This paper identifies a novel knowledge poisoning attack targeting the knowledge graph construction phase of GraphRAG systems—modifying fewer than 0.05% of keywords (e.g., pronouns or dependency-critical tokens) in source texts suffices to induce erroneous graph structures, causing downstream question-answering accuracy to plummet from 95% to 50%. Method: We propose two complementary attack paradigms: *targeted* (precisely manipulating answer outputs) and *generic* (globally corrupting graph topology), integrating graph-theoretic analysis, dependency parsing, and LLM-driven semantic rewriting to achieve low-perturbation, high-stealth adversarial manipulation. Contribution/Results: This work is the first systematic exposure of GraphRAG’s structural fragility under knowledge poisoning. Targeted attacks achieve 93.1% success rate, while existing defenses fail completely.
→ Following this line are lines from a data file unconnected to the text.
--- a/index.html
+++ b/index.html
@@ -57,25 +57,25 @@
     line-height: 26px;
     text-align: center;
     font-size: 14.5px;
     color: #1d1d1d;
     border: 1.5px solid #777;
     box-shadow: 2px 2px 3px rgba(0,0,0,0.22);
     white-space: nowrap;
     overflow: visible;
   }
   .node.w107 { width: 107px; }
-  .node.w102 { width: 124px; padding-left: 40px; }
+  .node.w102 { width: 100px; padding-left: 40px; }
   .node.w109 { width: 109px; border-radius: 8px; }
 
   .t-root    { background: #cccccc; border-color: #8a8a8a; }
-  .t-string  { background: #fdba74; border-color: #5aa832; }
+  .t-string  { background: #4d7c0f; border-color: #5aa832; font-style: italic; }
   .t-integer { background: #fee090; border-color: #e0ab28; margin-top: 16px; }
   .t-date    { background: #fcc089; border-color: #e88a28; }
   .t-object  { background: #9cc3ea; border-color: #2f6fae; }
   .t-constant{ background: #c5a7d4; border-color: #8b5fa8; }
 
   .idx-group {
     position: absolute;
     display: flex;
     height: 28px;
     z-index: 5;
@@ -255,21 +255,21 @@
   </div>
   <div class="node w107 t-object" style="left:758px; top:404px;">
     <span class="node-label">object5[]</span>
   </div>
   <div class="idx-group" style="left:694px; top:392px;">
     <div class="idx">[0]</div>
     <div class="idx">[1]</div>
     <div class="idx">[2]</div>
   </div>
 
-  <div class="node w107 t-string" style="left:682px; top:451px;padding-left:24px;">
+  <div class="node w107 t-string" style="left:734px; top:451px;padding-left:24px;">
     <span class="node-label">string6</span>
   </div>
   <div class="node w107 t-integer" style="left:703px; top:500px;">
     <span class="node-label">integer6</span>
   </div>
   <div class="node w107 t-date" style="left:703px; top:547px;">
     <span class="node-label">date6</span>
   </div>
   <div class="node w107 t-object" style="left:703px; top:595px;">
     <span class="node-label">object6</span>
Our findings provide critical theoretical insights and empirical evidence for security evaluation and robustness enhancement of graph-augmented generation systems.
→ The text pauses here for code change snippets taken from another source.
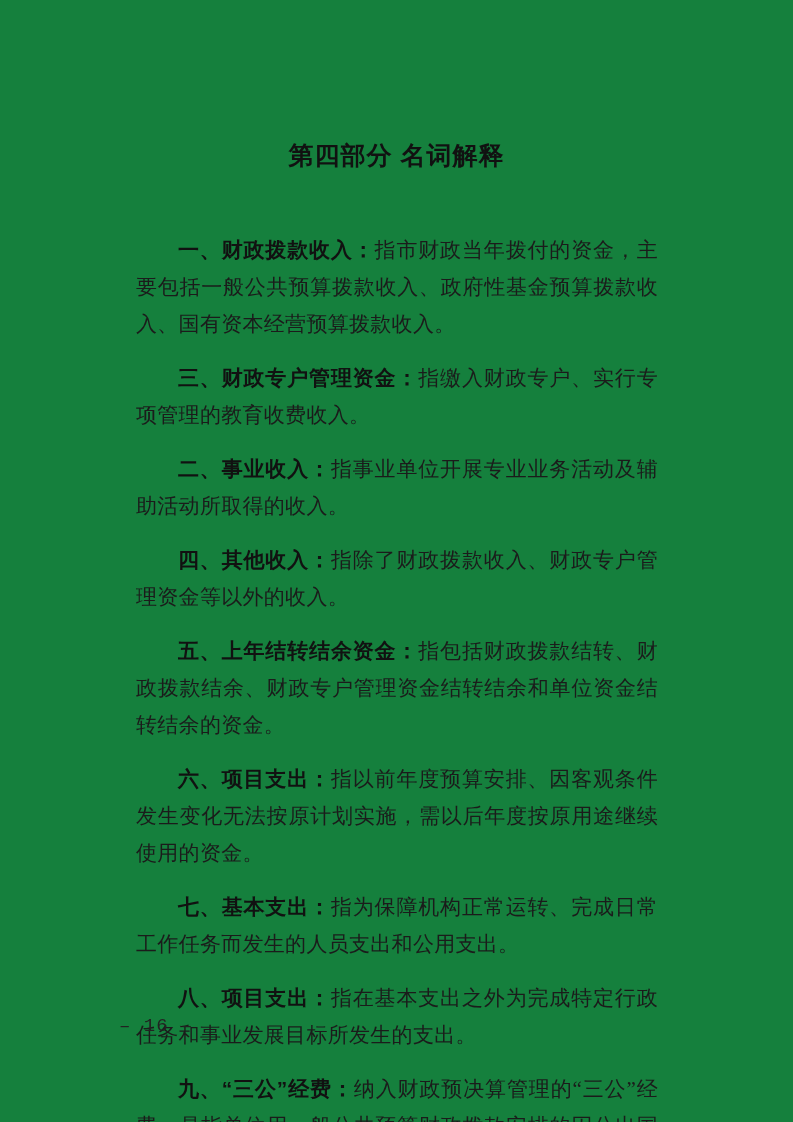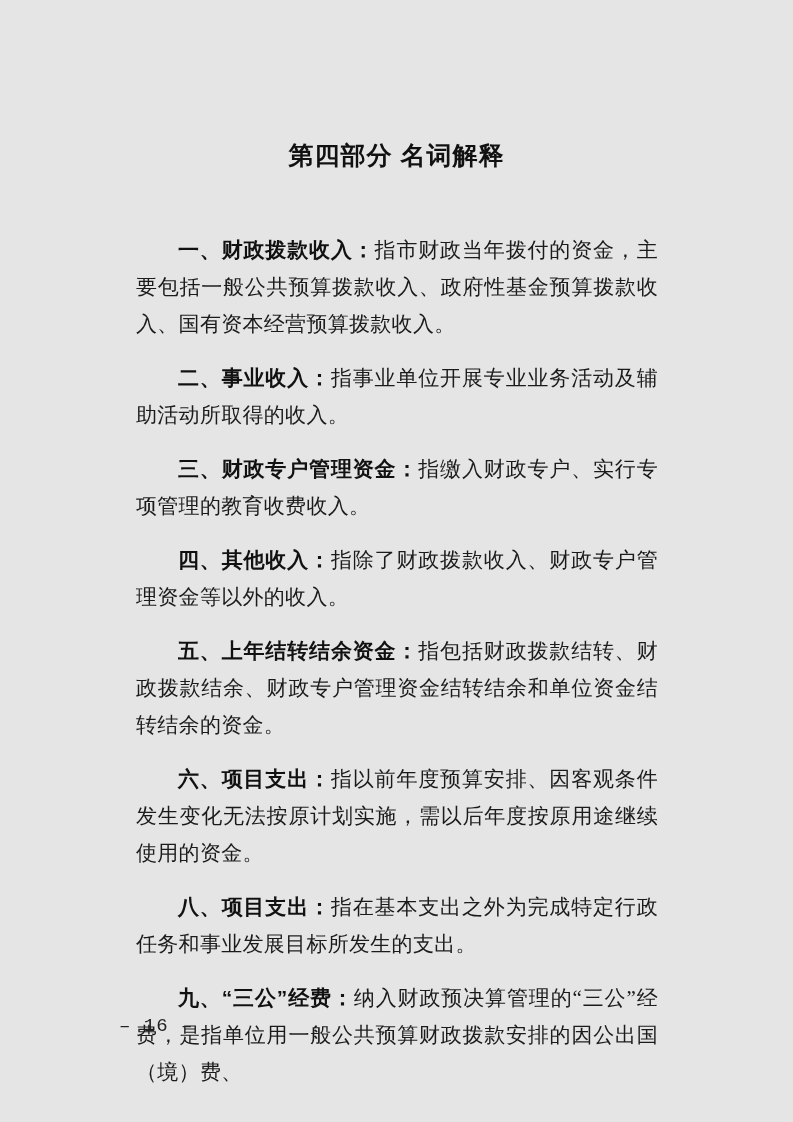--- a/index.html
+++ b/index.html
@@ -9,21 +9,21 @@
     background: #ffffff;
     position: relative;
     font-family: "Liberation Serif", serif;
     color: #1b1b1b;
   }
   .page {
     position: absolute;
     left: 0; top: 0;
     width: 793px;
     height: 1122px;
-    background: #e5e5e5;
+    background: #15803d;
     overflow: hidden;
   }
   .title {
     position: absolute;
     top: 139px;
     left: 0;
     width: 100%;
     margin: 0;
     text-align: center;
     font-family: "Liberation Sans", sans-serif;
@@ -68,24 +68,25 @@
 </style>
 </head>
 <body>
 
 <div class="page">
 
   <h1 class="title">第四部分 名词解释</h1>
 
   <div class="content">
     <p><span class="term">一、财政拨款收入：</span><span class="def">指市财政当年拨付的资金，主要包括一般公共预算拨款收入、政府性基金预算拨款收入、国有资本经营预算拨款收入。</span></p>
+    <p><span class="term">三、财政专户管理资金：</span><span class="def">指缴入财政专户、实行专项管理的教育收费收入。</span></p>
     <p><span class="term">二、事业收入：</span><span class="def">指事业单位开展专业业务活动及辅助活动所取得的收入。</span></p>
-    <p><span class="term">三、财政专户管理资金：</span><span class="def">指缴入财政专户、实行专项管理的教育收费收入。</span></p>
     <p><span class="term">四、其他收入：</span><span class="def">指除了财政拨款收入、财政专户管理资金等以外的收入。</span></p>
     <p><span class="term">五、上年结转结余资金：</span><span class="def">指包括财政拨款结转、财政拨款结余、财政专户管理资金结转结余和单位资金结转结余的资金。</span></p>
     <p><span class="term">六、项目支出：</span><span class="def">指以前年度预算安排、因客观条件发生变化无法按原计划实施，需以后年度按原用途继续使用的资金。</span></p>
+    <p><span class="term">七、基本支出：</span><span class="def">指为保障机构正常运转、完成日常工作任务而发生的人员支出和公用支出。</span></p>
     <p><span class="term">八、项目支出：</span><span class="def">指在基本支出之外为完成特定行政任务和事业发展目标所发生的支出。</span></p>
     <p><span class="term">九、“三公”经费：</span><span class="def">纳入财政预决算管理的“三公”经费，是指单位用一般公共预算财政拨款安排的因公出国（境）费、</span></p>
   </div>
 
   <div class="pageno">– 16 –</div>
 
 </div>
 
 </body></html>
Graph-based Retrieval-Augmented Generation (GraphRAG) has recently emerged as a promising paradigm for enhancing large language models (LLMs) by converting raw text into structured knowledge graphs, improving both accuracy and explainability. However, GraphRAG relies on LLMs to extract knowledge from raw text during graph construction, and this process can be maliciously manipulated to implant misleading information. Targeting this attack surface, we propose two knowledge poisoning attacks (KPAs) and demonstrate that modifying only a few words in the source text can significantly change the constructed graph, poison the GraphRAG, and severely mislead downstream reasoning. The first attack, named Targeted KPA (TKPA), utilizes graph-theoretic analysis to locate vulnerable nodes in the generated graphs and rewrites the corresponding narratives with LLMs, achieving precise control over specific question-answering (QA) outcomes with a success rate of 93.1%, while keeping the poisoned text fluent and natural. The second attack, named Universal KPA (UKPA), exploits linguistic cues such as pronouns and dependency relations to disrupt the structural integrity of the generated graph by altering globally influential words. With fewer than 0.05% of full text modified, the QA accuracy collapses from 95% to 50%. Furthermore, experiments show that state-of-the-art defense methods fail to detect these attacks, highlighting that securing GraphRAG pipelines against knowledge poisoning remains largely unexplored.